An innovative method has been created by researchers to replace a leukemia-affected blood system with healthy donor blood stem cells. The team has shared promising results from animal experiments and laboratory tests with human cells in the journal Nature. The approach involves ‘deleting’ the affected system and building a new, healthy one simultaneously.
In severe cases of leukemia, the only hope for a cure is to replace the unhealthy blood system with a healthy one. Although using donor blood stem cells for transplantation is a well-known treatment, it is a difficult process for patients. First, chemotherapy is used to remove the body’s own blood stem cells as well as most of the blood cells. Only then are the stem cells from a suitable donor given to the patient intravenously by the attending physicians. This procedure comes with side effects and potential complications.
Professor Lukas Jeker’s team from the Department of B has been working on improving this process.
The University of Basel’s iomedicine has taken an innovative approach, as described in the journal Nature, where the team outlines a method for targeted removal of all blood cells in leukemia patients while simultaneously building a new blood system. This successful project was funded by the European Research Council with a Consolidator Grant of EUR 2.4 million.
Blood System Mixer
The researchers in Jeker’s team have developed a system that can be compared to a mixing console, where a DJ gradually decreases the level of the first song while increasing the volume of the vThe volume of the second track gradually increases until the first track completely fades away and only the second track can be heard. The process of fading-down occurs by using specific antibodies attached to a cytotoxic drug which target all blood cells with a particular surface structure. This marker is present in all types of blood cells, including both healthy and diseased ones, but is not found in other cells in the body. As a result, the antibody-drug conjugate progressively identifies and eliminates all cells of the diseased blood system. At the same time, the patient undergoes a transplant of new, healthy blood.

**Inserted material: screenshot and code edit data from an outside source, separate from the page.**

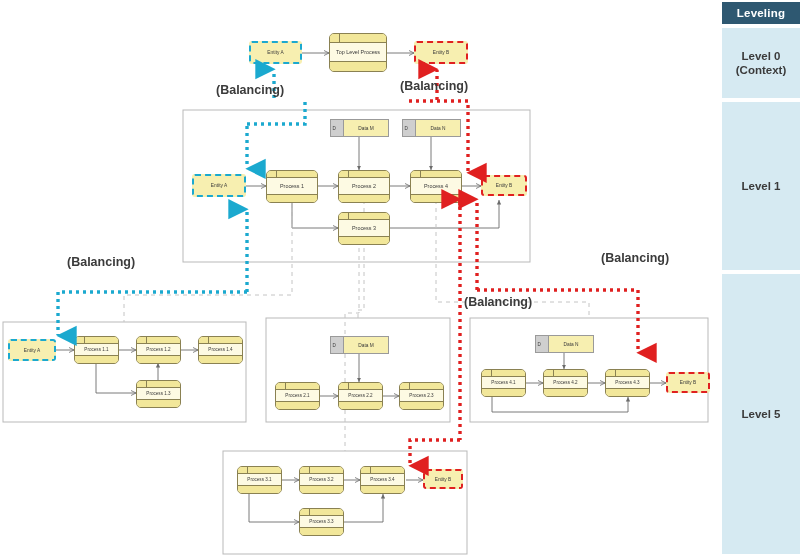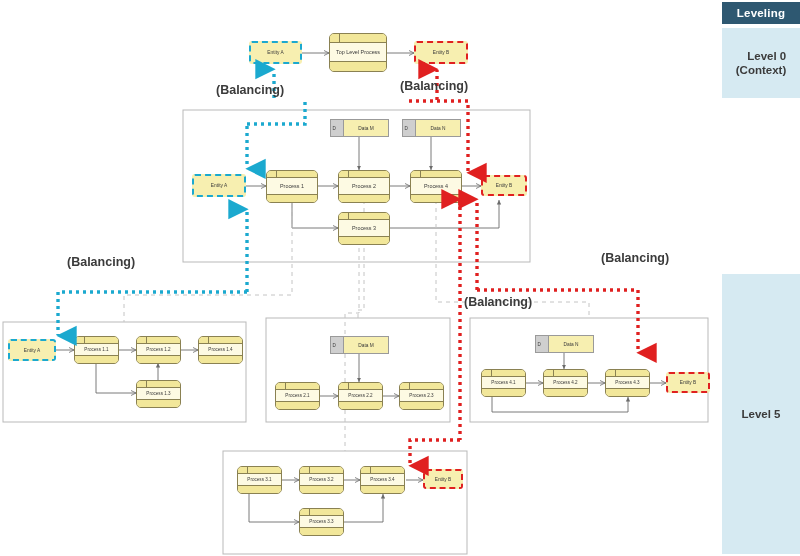--- a/index.html
+++ b/index.html
@@ -22,7 +22,7 @@
   }
   .legend-band{
     background:#d6eaf2;color:#3b3b3b;font-weight:bold;font-size:11.5px;
-    display:flex;align-items:center;justify-content:center;text-align:right;
+    display:flex;align-items:center;justify-content:center;text-align:center;
     line-height:14px;
   }
 

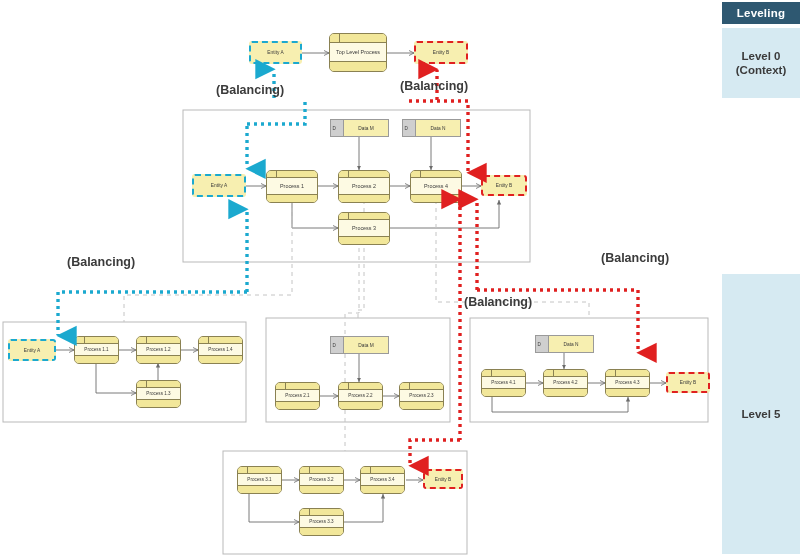--- a/index.html
+++ b/index.html
@@ -346,6 +346,7 @@
   <div class="legend legend-band" style="left:722px;top:28px;width:78px;height:70px;white-space:pre-line;">Level 0
 (Context)</div>
 
+  <div class="legend legend-band" style="left:722px;top:102px;width:78px;height:168px;">Level 1</div>
 
   <div class="legend legend-band" style="left:722px;top:274px;width:78px;height:280px;">Level 5</div>
 

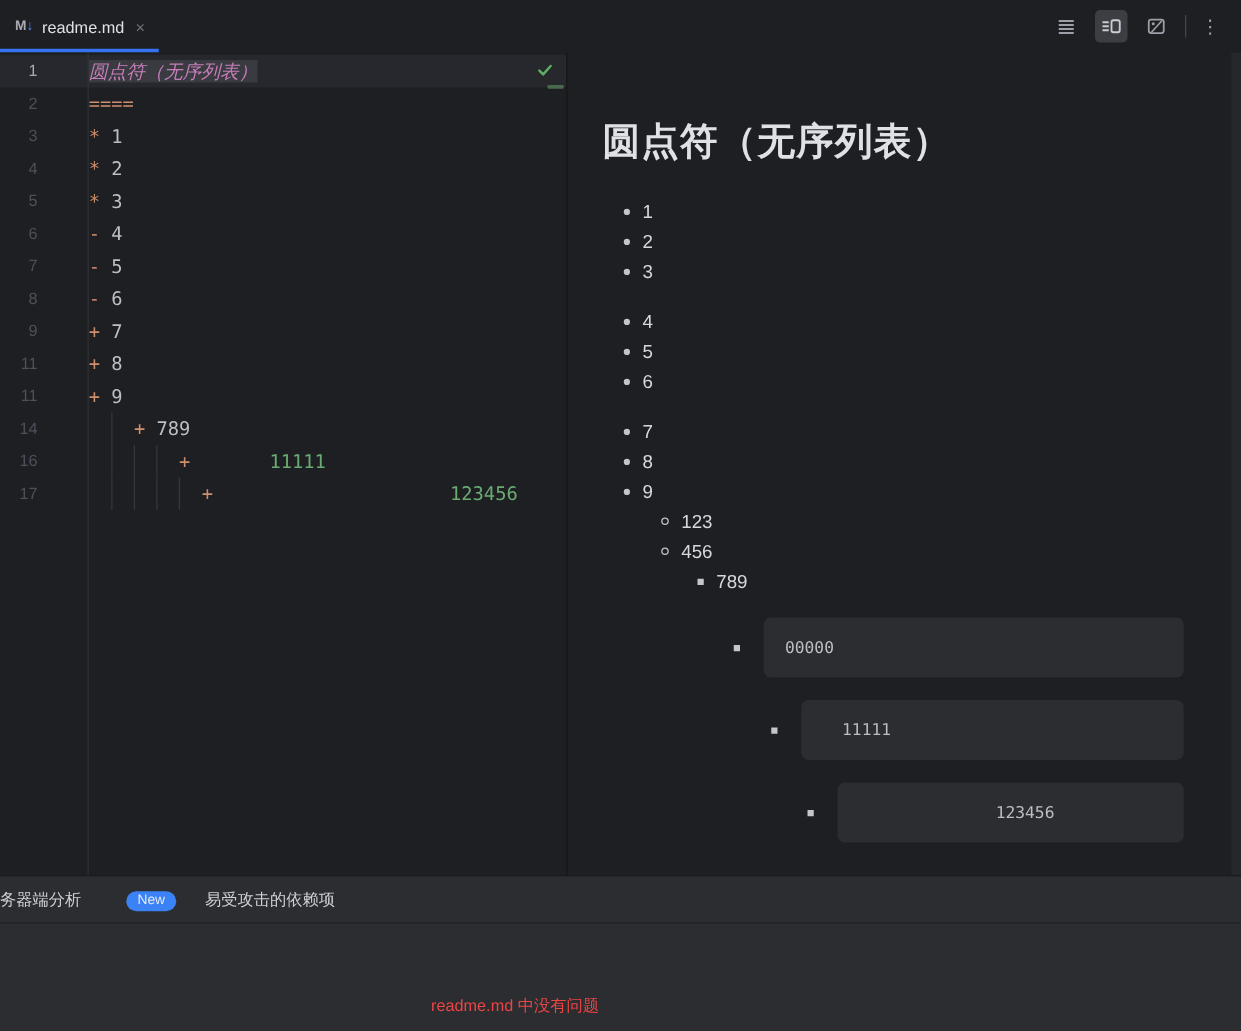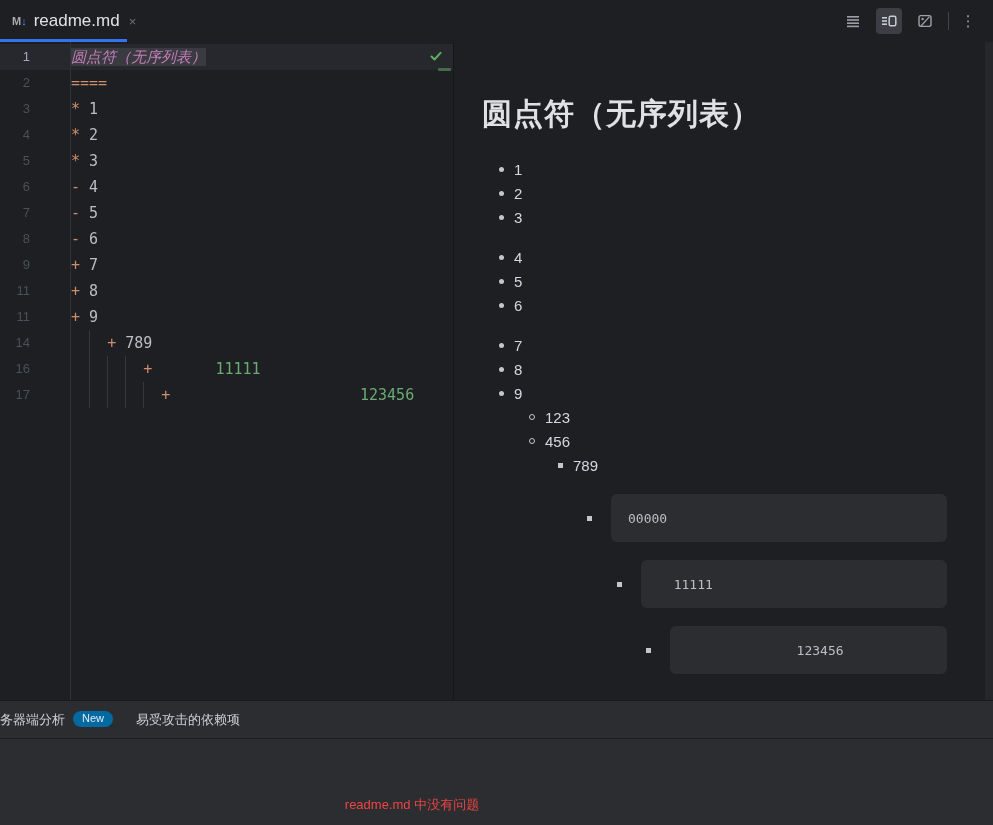--- a/index.html
+++ b/index.html
@@ -19,7 +19,7 @@
   .fileicon { font-size:11px; font-weight:bold; margin-right:7px; letter-spacing:0; white-space:nowrap; }
   .fileicon .m { color:#a8abb2; }
   .fileicon .arr { color:#548af7; }
-  .tab-label { font-size:17px; color:#dfe1e5; margin-right:9px; white-space:nowrap; }
+  .tab-label { font-size:13px; color:#dfe1e5; margin-right:9px; white-space:nowrap; }
   .tab-close { font-size:13px; color:#6f737a; line-height:1; }
   .tab-actions {
     position:absolute; right:16px; top:0; height:42px;

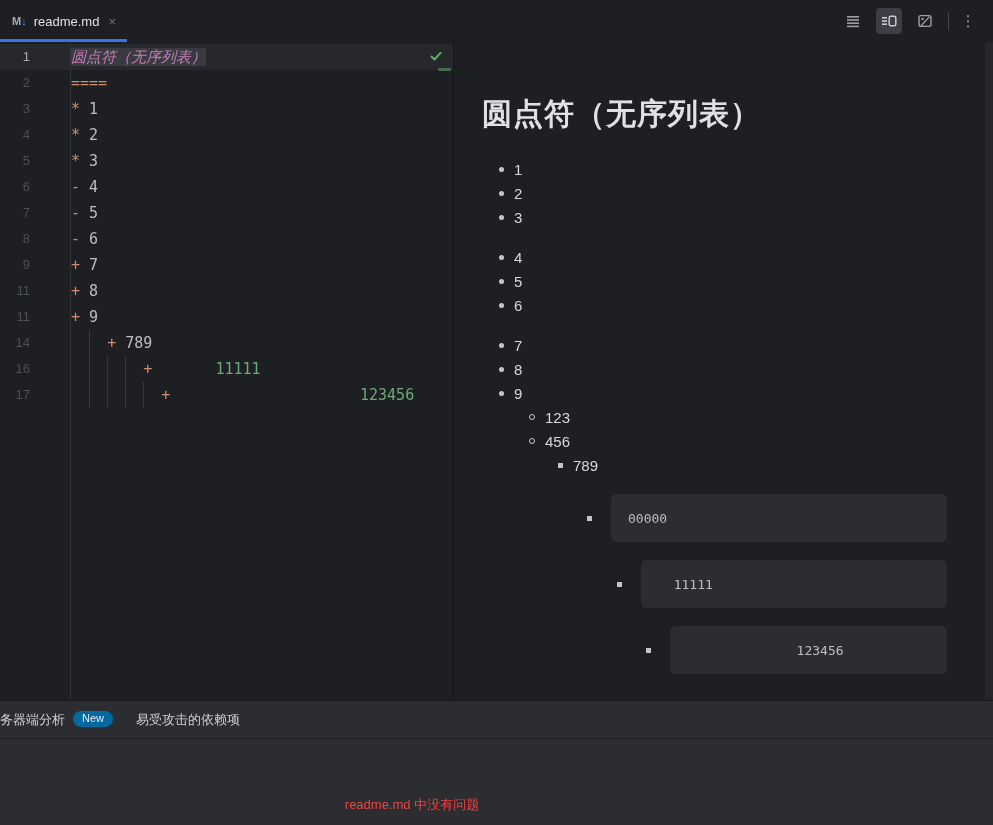--- a/index.html
+++ b/index.html
@@ -90,7 +90,7 @@
     background:#2b2d30; border-top:1px solid #191a1d;
   }
   .ptabs { position:relative; height:38px; display:flex; align-items:center; border-bottom:1px solid #1f2023; }
-  .ptab { display:flex; align-items:flex-start; font-size:13px; color:#ced0d6; white-space:nowrap; }
+  .ptab { display:flex; align-items:flex-end; font-size:13px; color:#ced0d6; white-space:nowrap;gap:28px; }
   .ptab-vuln { margin-left:23px; }
   .badge {
     margin-left:8px; padding:2px 9px 3px 9px; border-radius:10px;

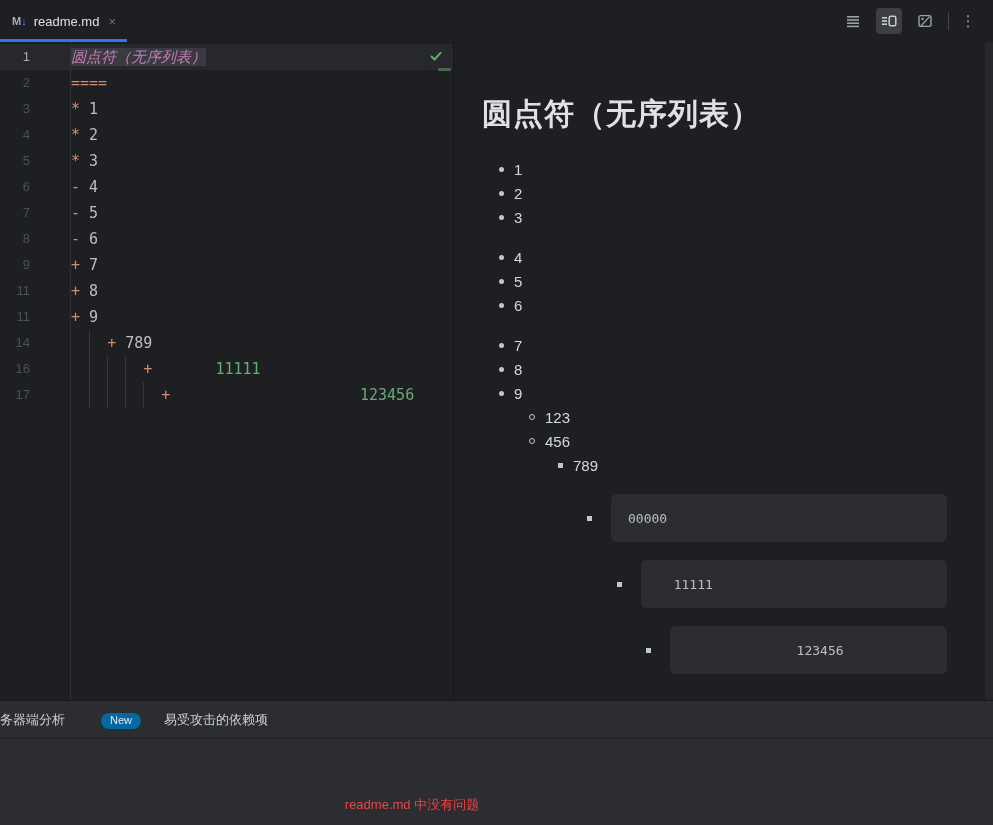--- a/index.html
+++ b/index.html
@@ -94,7 +94,7 @@
   .ptab-vuln { margin-left:23px; }
   .badge {
     margin-left:8px; padding:2px 9px 3px 9px; border-radius:10px;
-    background:#0369a1; color:#e4e9f5; font-size:11px; line-height:1;
+    background:#3b82f6; color:#e4e9f5; font-size:11px; line-height:1;
   }
   .pbody { position:relative; height:86px; }
   .empty-msg {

The researchers are finding ways to protect the new blood cells from being attacked by the antibody-drug conjugates. They do this by using genetic engineering to modify the donor stem cells, specifically by making a small change to the surface molecule so that the antibodies don’t recognize the new blood cells. This modification is referred to as “shielding” because it acts as a protective shield against the cancer treatment.
Extensive search for appropriate regulators
the less common types,” said Dr. Matter-Marone. “CD45 fit the bill and was further enhanced with a protective modification to ensure its stability during the fading-down process. This research was a collaborative effort with experts from various fields, and the results are very encouraging for potential future applications in healthcare.””The leukemia cells did not have a certain marker that was found on other cells in the body,” Jeker explains. CD45 met this criteria and could also be modified to “shield” the donor blood stem cells from the cancer treatment while still maintaining its normal function.
Potential uses outside of cancer
“This new method could open up new treatment possibilities for patients who are not able to undergo the chemotherapy required for stem cell transplantation due to their health condition,” says co-author Romina Matter-Marone. AlthThough additional testing and optimization are necessary, the goal is to start initial clinical trials in just a few years. The “mixing console for blood systems” also presents new opportunities, as joint first author Simon Garaudé explains: “We demonstrate how cells that are ‘invisible’ to a blood cell remover can be used to replace the entire blood system.” This is a significant step towards a programmable blood system that could perform functions as needed, such as correcting a severe genetic defect or providing resistance to specific viruses like HIV.